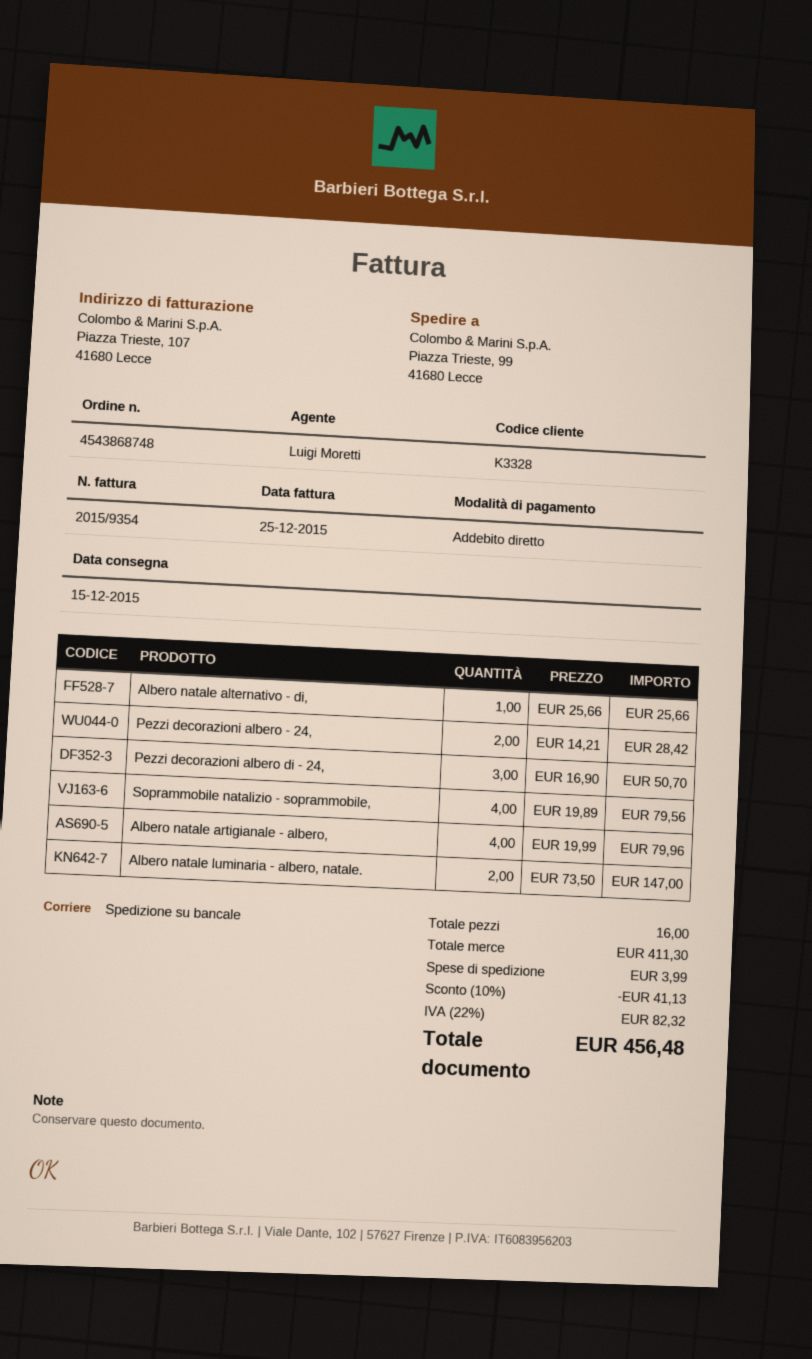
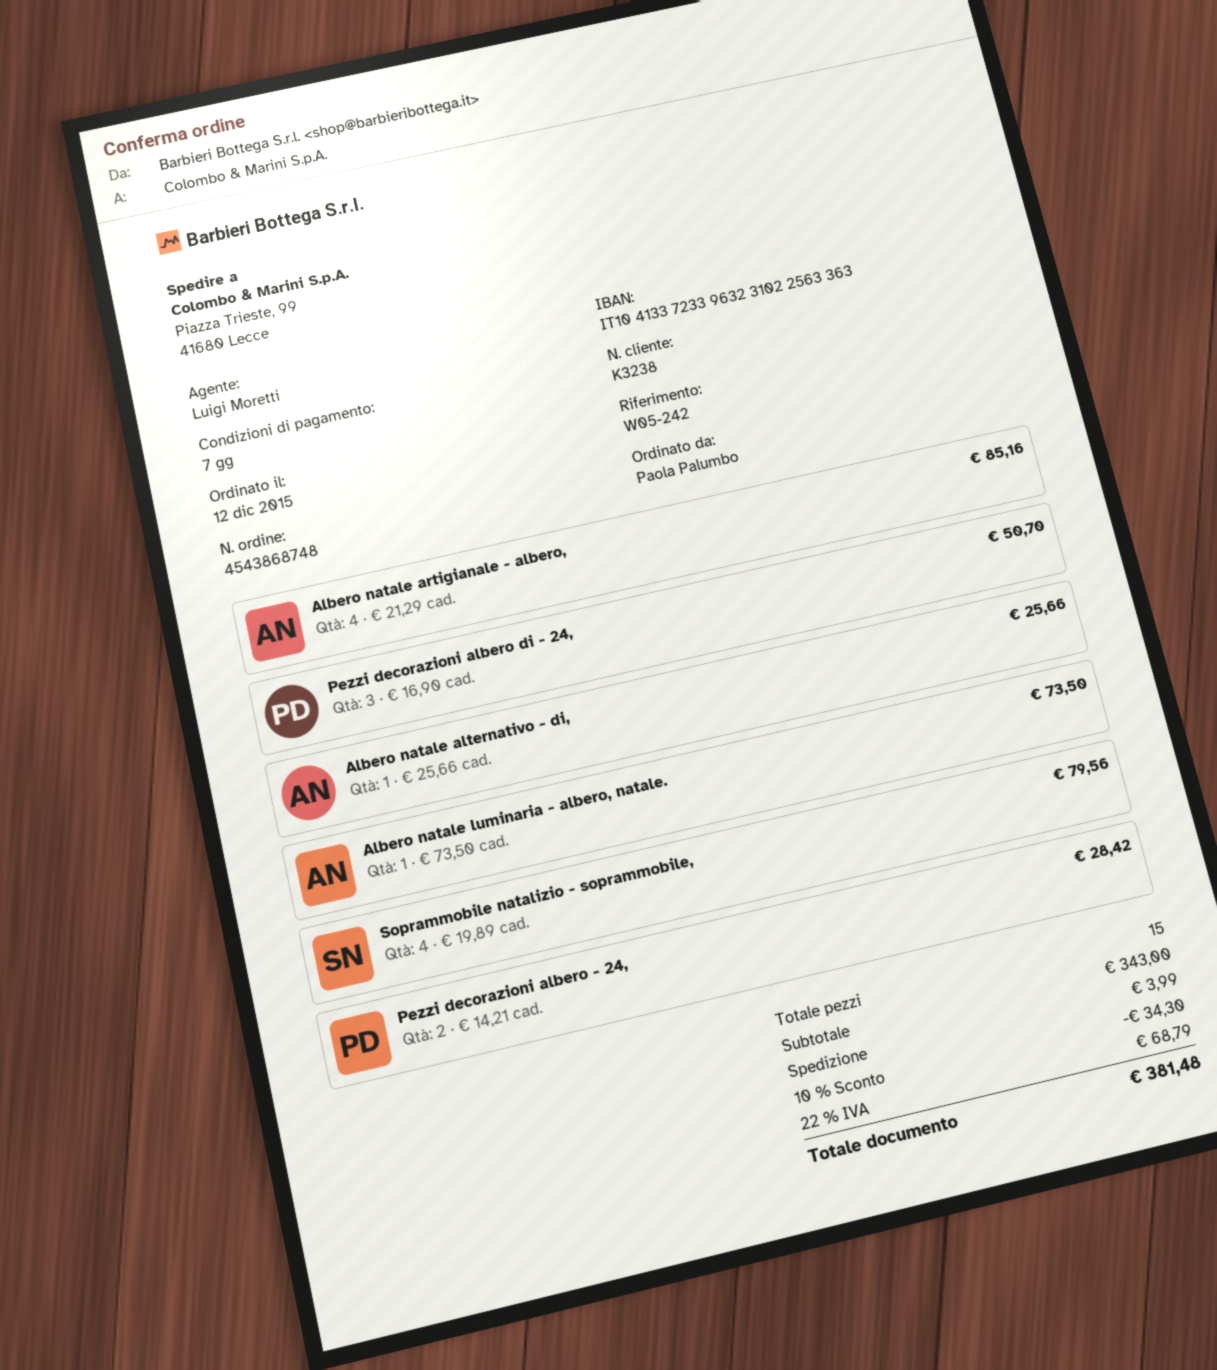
customer number: K3328 -> K3238
Albero natale artigianale - albero,: 4 x 19.99 = 79.96 -> 4 x 21.29 = 85.16
Albero natale luminaria - albero, natale.: 2 x 73.50 = 147.00 -> 1 x 73.50 = 73.50
total quantity: 16 -> 15
subtotal: 411.30 -> 343.00
discount: 10% = 41.13 -> 10% = 34.30
tax: 22% = 82.32 -> 22% = 68.79
total: 456.48 -> 381.48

WHAT TO DO:
Could you output all of the records exactly, without their pictures?

FINISHED EXERCISE:
customer number: K3328 -> K3238
Albero natale artigianale - albero,: 4 x 19.99 = 79.96 -> 4 x 21.29 = 85.16
Albero natale luminaria - albero, natale.: 2 x 73.50 = 147.00 -> 1 x 73.50 = 73.50
total quantity: 16 -> 15
subtotal: 411.30 -> 343.00
discount: 10% = 41.13 -> 10% = 34.30
tax: 22% = 82.32 -> 22% = 68.79
total: 456.48 -> 381.48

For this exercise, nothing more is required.